Sont-ils les mêmes aujourd’hui ?
Non, ils sont très différents. Aujourd’hui, nous avons des auteurs, nous participons à des salons, nous avons quelques succès.
Les défis sont plutôt dans les améliorations de la maison : est-ce qu’on lance une nouvelle collection ? Est-ce qu’on prend un attaché de presse pour le lancement d’un titre à enjeux ? Est-ce qu’on va se faire attaquer pour telle ou telle parution ? Est-ce qu’on veut créer un journal ? Ce sont des questions qui portent sur l’extension des projets de la maison.
Quel avenir imaginez-vous pour JDH Éditions ?
J’aimerai bien que JDH prenne de plus en plus de place, qu’elle grandisse et grossisse pour prendre une vraie part de marché et une vraie place sur le marché. J’aimerai aussi internationaliser la production littéraire, et qu’un jour le modèle de JDH soit imité, car c’est pour moi le plus grand signe de réussite. Et ensuite, si tout ceci se passe correctement, j’aimerai faire entrer JDH en bourse car je viens de ce milieu à la base.

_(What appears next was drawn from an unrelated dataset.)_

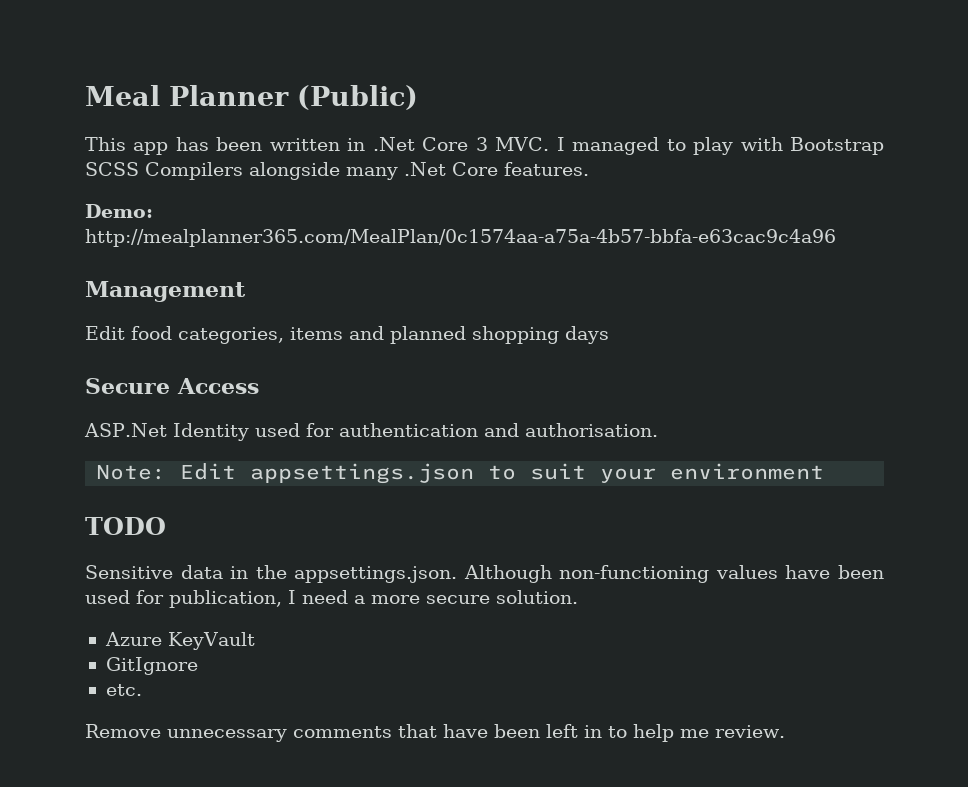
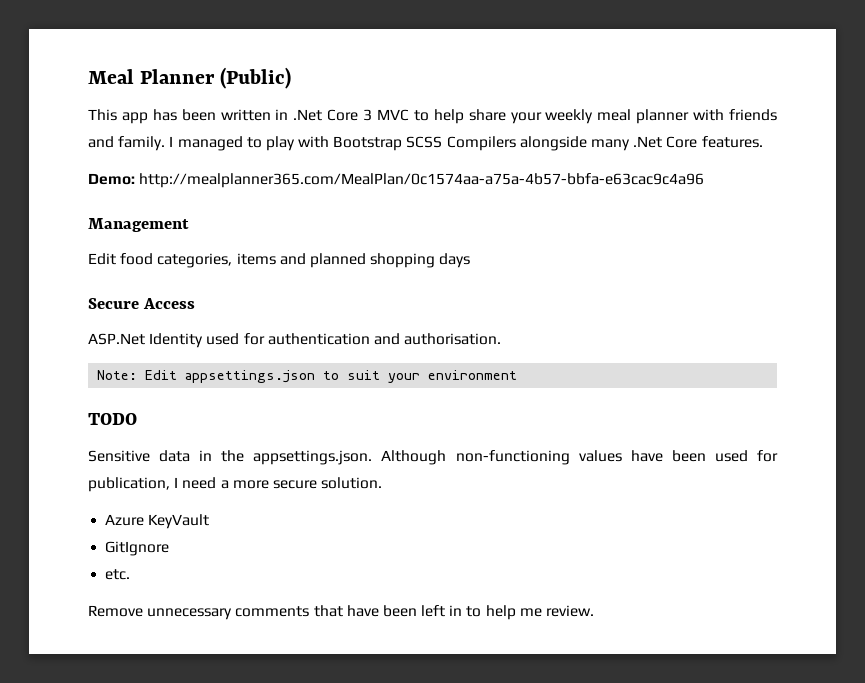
[495,137,550,151] MVC. -> [377,109,778,124] [88,136,166,151] MVC to help share your weekly meal planner with friends and family.

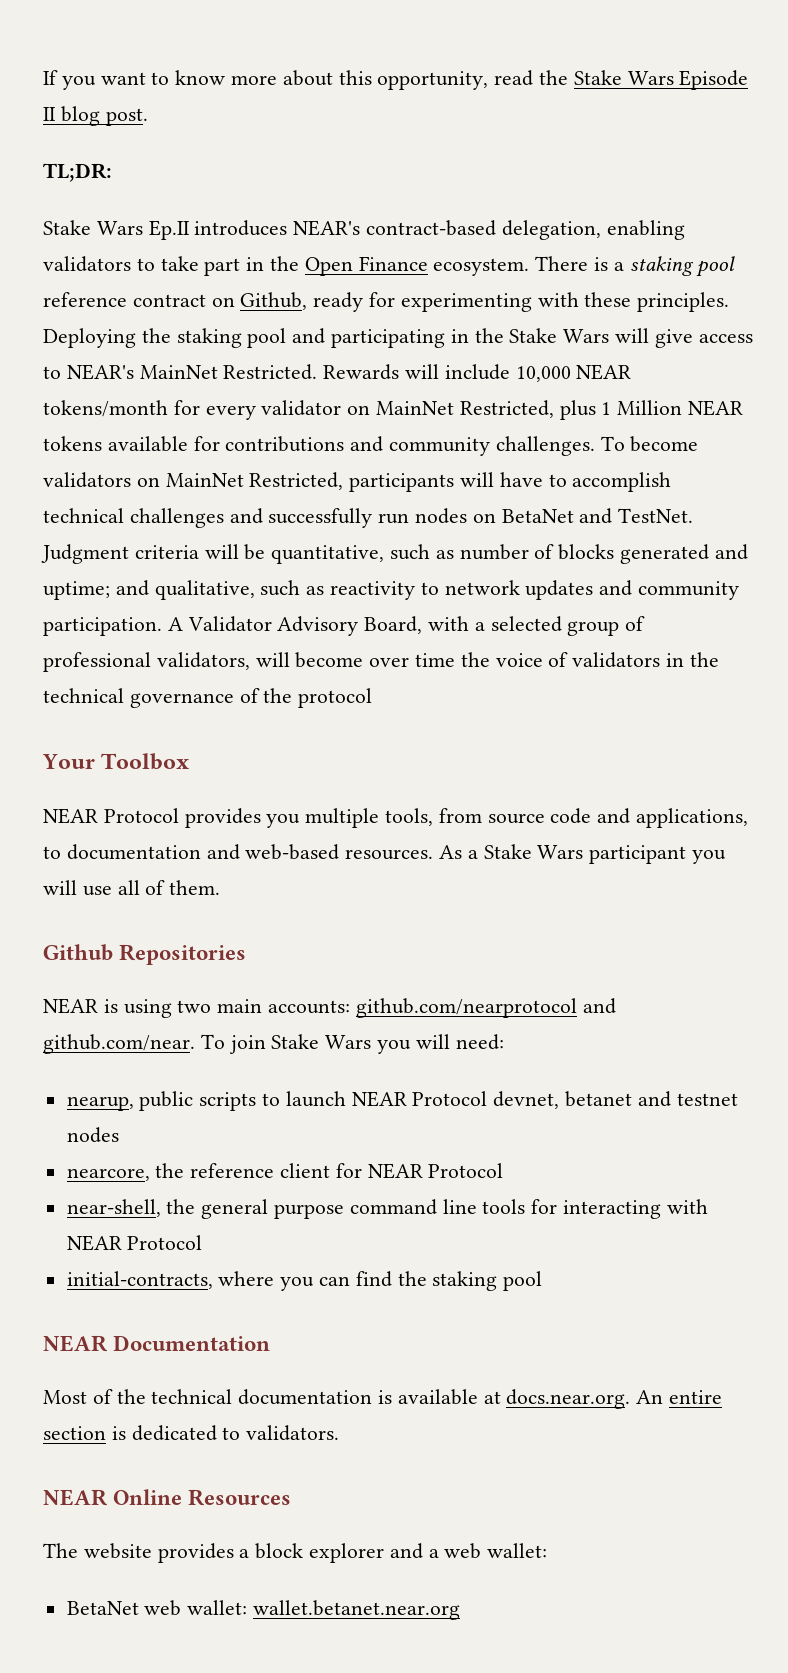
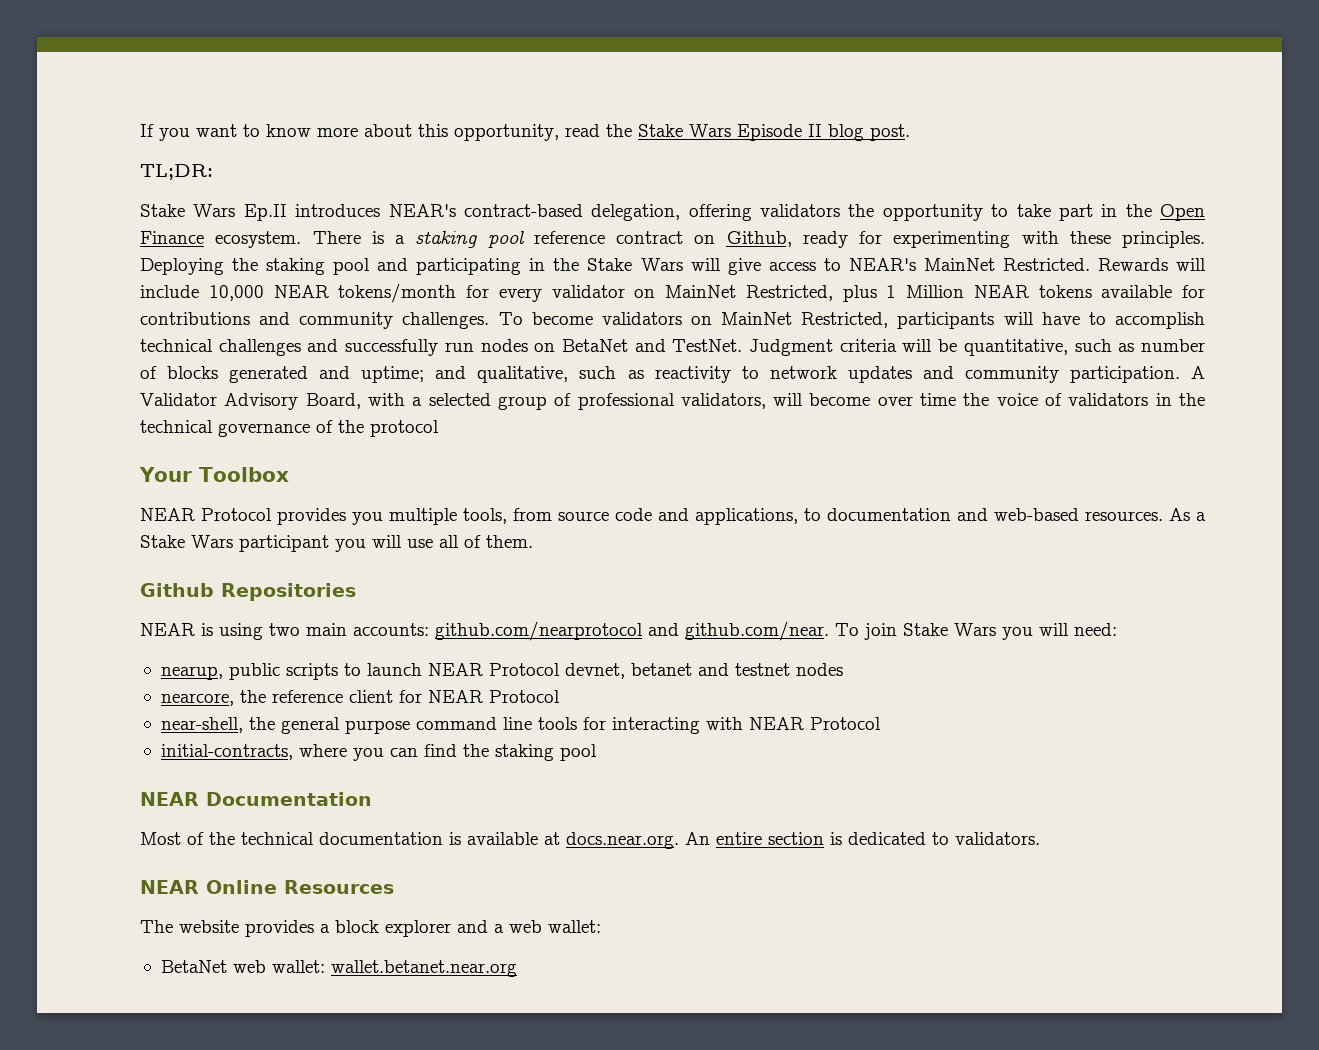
[606,220,685,240] [43,256,131,272] enabling validators -> [688,204,983,221] offering validators the opportunity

Mais ce n’est pas pour tout de suite !
Comment définissez-vous le monde de l’édition ?
L’édition est un média, ni plus ni moins. Mais contrairement aux autres médias, il permet de créer une onde de choc qui se propage dans le temps, sur le long terme. Et surtout, elle a une portée politique. Par exemple, c’est grâce au livre de Alexandre Soljenitsyne que l’existence des goulags a été révélée. Et des années plus tard, c’est ce livre qui a fait chuter l’URSS. Un livre est donc éminemment politique. Éditer est avant tout une responsabilité très lourde, car si on sait ce qu’on édite, on ne sait pas quelle va en être la protée. C’est cette dimension politique qui me fait dire que le métier d’éditeur est un métier politique.
Comment considérez-vous l’objet livre ?
Pour moi c’est à la fois un objet de grande consommation, mais aussi une œuvre d’art. Un même texte peut d’ailleurs être les deux, tout dépend de la fabrication du livre. Par exemple, la collection Les Atemporels se veut de grande consommation, même si (ou peut être justement parce que) ce sont des textes d’écrivains reconnus. Et des versions luxe du même texte sont imaginables, avec des illustrations, un beau papier, un grand format, etc. Je ne dis pas cela en vain, vous verrez!